Proxy Integration Design: Prox + Shed¶
Design document for exposing services running inside shed VMs via a reverse proxy on the host.
1. Current State Summary¶
What Prox Writes¶
Prox has a shared proxy daemon (~/.prox/proxy.sock) that accepts registrations from multiple prox up instances. When a project starts, it sends a RegisterRequest over the Unix socket:
type RegisterRequest struct {
ProjectDir string `json:"project_dir"`
PID int `json:"pid"`
Version string `json:"version"`
Domain string `json:"domain"` // e.g., "local.stridelabs.ai"
Services map[string]ServiceTarget `json:"services"` // e.g., {"app": {Host: "localhost", Port: 3000}}
HTTPPort int `json:"http_port"` // e.g., 80
HTTPSPort int `json:"https_port"` // e.g., 443
CaptureEnabled bool `json:"capture_enabled"`
}
The daemon builds FQDNs by combining service names with the domain (e.g., app + local.stridelabs.ai = app.local.stridelabs.ai), dynamically creates HTTP/HTTPS listeners on the requested ports, and reverse-proxies matching requests to the service targets. Ports are fully user-defined — 443, 80, 6789, anything. Multiple projects can share the same port via hostname routing. TLS uses mkcert-generated wildcard certificates stored in ~/.prox/certs/.
The daemon exposes an HTTP API on its Unix socket:
| Endpoint | Method | Purpose |
|---|---|---|
/health |
GET | Liveness check + version |
/api/v1/register |
POST | Register a project's routes |
/api/v1/deregister |
POST | Remove a project's routes |
/api/v1/status |
GET | Full daemon status (routes, listeners, uptime) |
/api/v1/routes |
GET | All currently registered routes |
/api/v1/shutdown |
POST | Graceful daemon shutdown |
How VM Networking Works¶
| VZ (macOS) | Firecracker (Linux) | |
|---|---|---|
| Network model | NAT via vfkit virtio-net,nat |
Bridge + TAP (shed-br0, 172.30.0.1/24) |
| VM IP from host | Not routable — GetNetworkEndpoint() returns 127.0.0.1 |
Routable on bridge — returns e.g. 172.30.0.2 |
| Direct TCP to VM | Not possible | Yes — curl http://172.30.0.2:3000 works |
| Vsock | Per-port Unix sockets (<name>-<port>.sock) |
Single UDS with CONNECT handshake |
| SSH tunnel port forwarding | Broken — dials 127.0.0.1:<port> on the host, not the VM |
Works — dials bridge IP inside the VM |
Critical finding: SSH tunnels for VZ don't reach services inside the VM. handleDirectTCPIP calls GetNetworkEndpoint() returning 127.0.0.1, then dials that on the host. DialService with a vsock TCP proxy fixes this.
Shed Extension System¶
Namespaced message bus over vsock:
- Guest publishes:
POST http://127.0.0.1:498/v1/publish(shed-agent HTTP API) - Agent forwards: vsock port 1026 -> shed-server
- Host subscribes: SSE at
GET /api/plugins/listeners/{namespace}/messages - Host responds:
POST /api/plugins/listeners/{namespace}/respond
Messages use sdk.Envelope with namespace, type (request/response/event), payload, and shed metadata.
2. Architecture Overview¶
Primitive Layering¶
DialService (internal, Backend method)
│ The foundational primitive. Opens TCP connections into VMs.
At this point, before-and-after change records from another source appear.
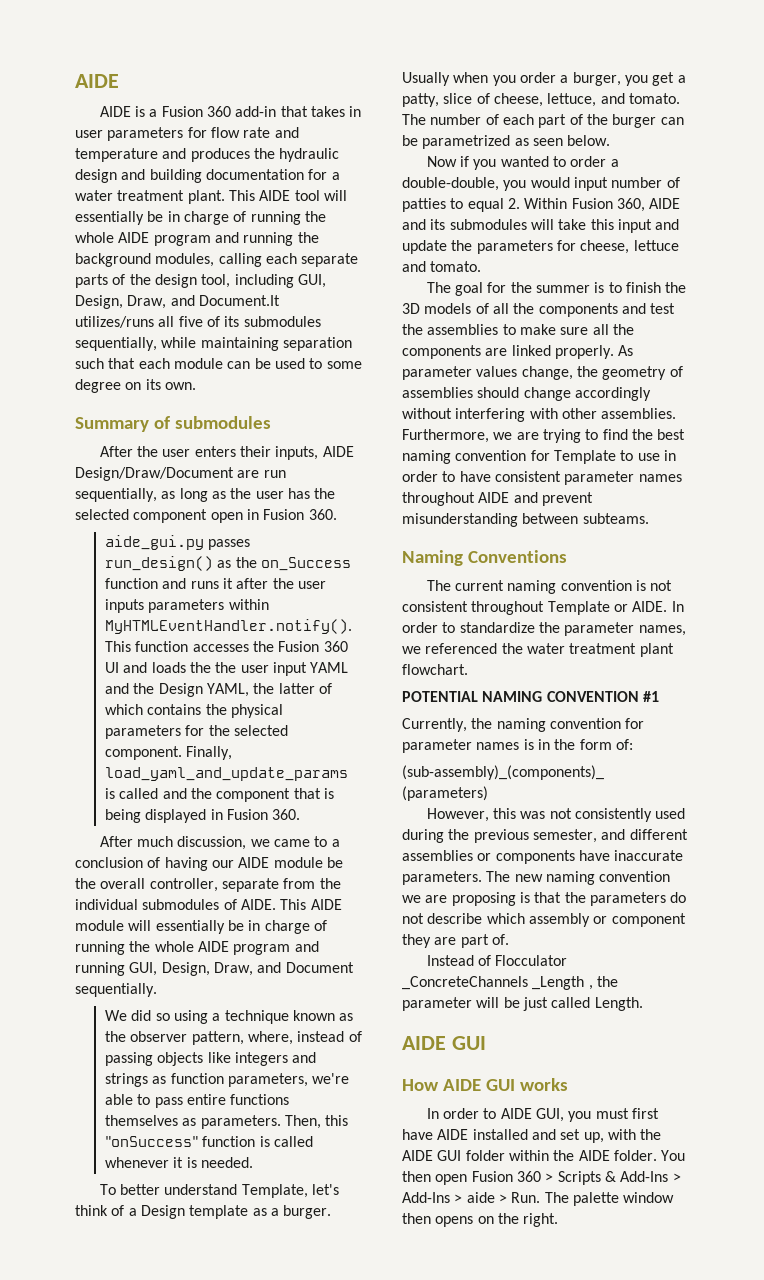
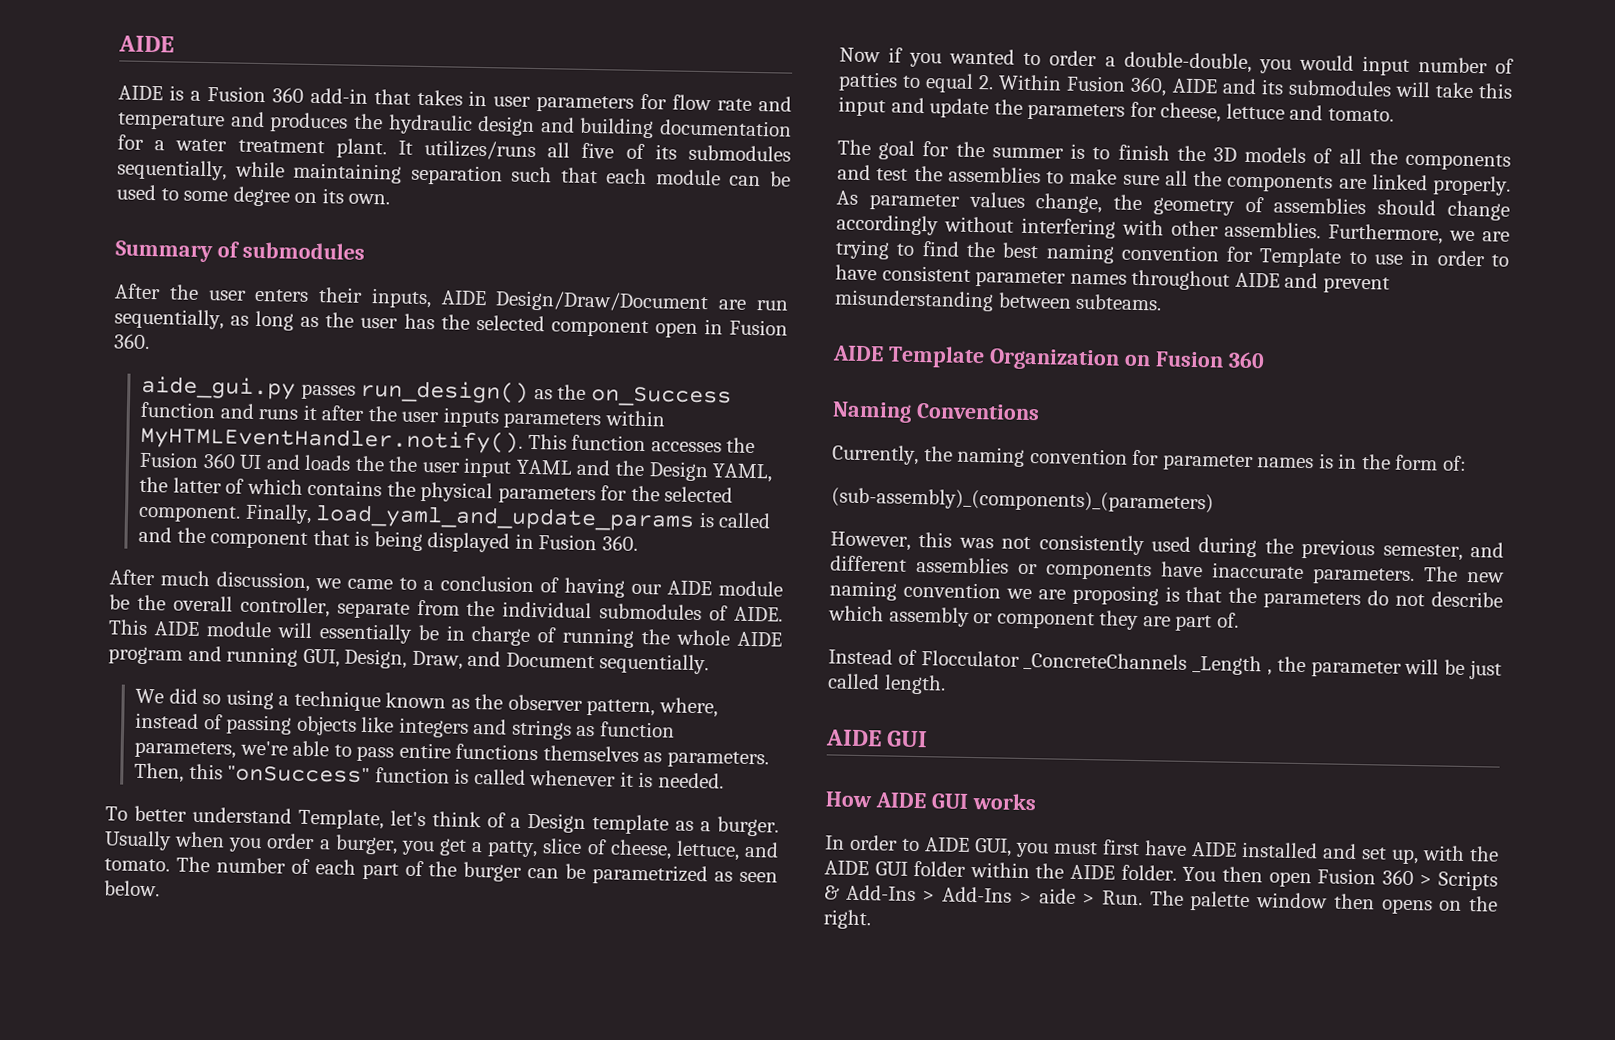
- This AIDE tool will essentially be in charge of running the whole AIDE program and running the background modules, calling each separate parts of the design tool, including GUI, Design, Draw, and Document.It utilizes/runs all five of its submodules sequentially, while maintaining separation such that each module can be used to some degree on its own.
+ It utilizes/runs all five of its submodules sequentially, while maintaining separation such that each module can be used to some degree on its own.
+ AIDE Template Organization on Fusion 360
  Naming Conventions
- The current naming convention is not consistent throughout Template or AIDE. In order to standardize the parameter names, we referenced the water treatment plant flowchart.
- POTENTIAL NAMING CONVENTION #1
- Instead of Flocculator _ConcreteChannels _Length , the parameter will be just called Length.
+ Instead of Flocculator _ConcreteChannels _Length , the parameter will be just called length.

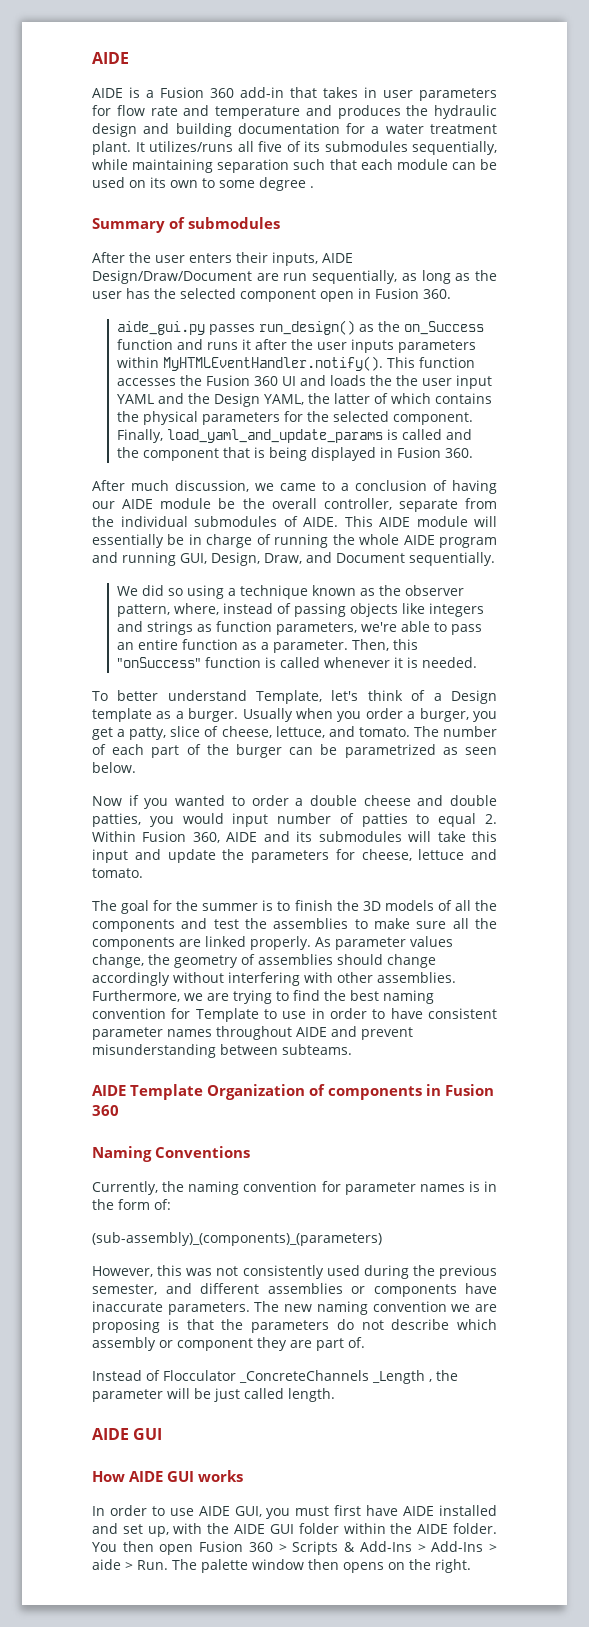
- It utilizes/runs all five of its submodules sequentially, while maintaining separation such that each module can be used to some degree on its own.
+ It utilizes/runs all five of its submodules sequentially, while maintaining separation such that each module can be used on its own to some degree .
- We did so using a technique known as the observer pattern, where, instead of passing objects like integers and strings as function parameters, we're able to pass entire functions themselves as parameters.
+ We did so using a technique known as the observer pattern, where, instead of passing objects like integers and strings as function parameters, we're able to pass an entire function as a parameter.
- Now if you wanted to order a double-double, you would input number of patties to equal 2. Within Fusion 360, AIDE and its submodules will take this input and update the parameters for cheese, lettuce and tomato.
+ Now if you wanted to order a double cheese and double patties, you would input number of patties to equal 2. Within Fusion 360, AIDE and its submodules will take this input and update the parameters for cheese, lettuce and tomato.
- AIDE Template Organization on Fusion 360
+ AIDE Template Organization of components in Fusion 360
- In order to AIDE GUI, you must first have AIDE installed and set up, with the AIDE GUI folder within the AIDE folder.
+ In order to use AIDE GUI, you must first have AIDE installed and set up, with the AIDE GUI folder within the AIDE folder.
│ VZ: vsock CONNECT protocol. Firecracker: bridge TCP.
│
├── Connect API (HTTP endpoint on shed-server)
│ Exposes DialService to external processes via HTTP upgrade.
│ Used by: shed tunnels CLI, shed-ext-proxy-host, any future tool.
│
├── handleDirectTCPIP (SSH server, same process)
│ Uses DialService directly (internal call). Fixes VZ SSH tunnels.
│ Used by: shed exec, shed attach (interactive sessions stay on SSH).
│
└── shed-agent TCP proxy (vsock port 1028)
The in-VM side of DialService for VZ backend.
CONNECT protocol: "CONNECT <port>\n" / "OK\n" / raw TCP.
Two primitives for two different jobs:
- TCP tunneling (ports, services, proxy): Connect API -> DialService
- Interactive sessions (exec, attach, shell): SSH -> vsock binary framed protocol
Exec/attach need structured, multiplexed communication (commands, resize events, signals, exit codes). A raw TCP stream can't carry resize events alongside data without framing. SSH already handles all of this. The connect API is intentionally raw TCP — the right primitive for port forwarding and reverse proxying, not for interactive terminals.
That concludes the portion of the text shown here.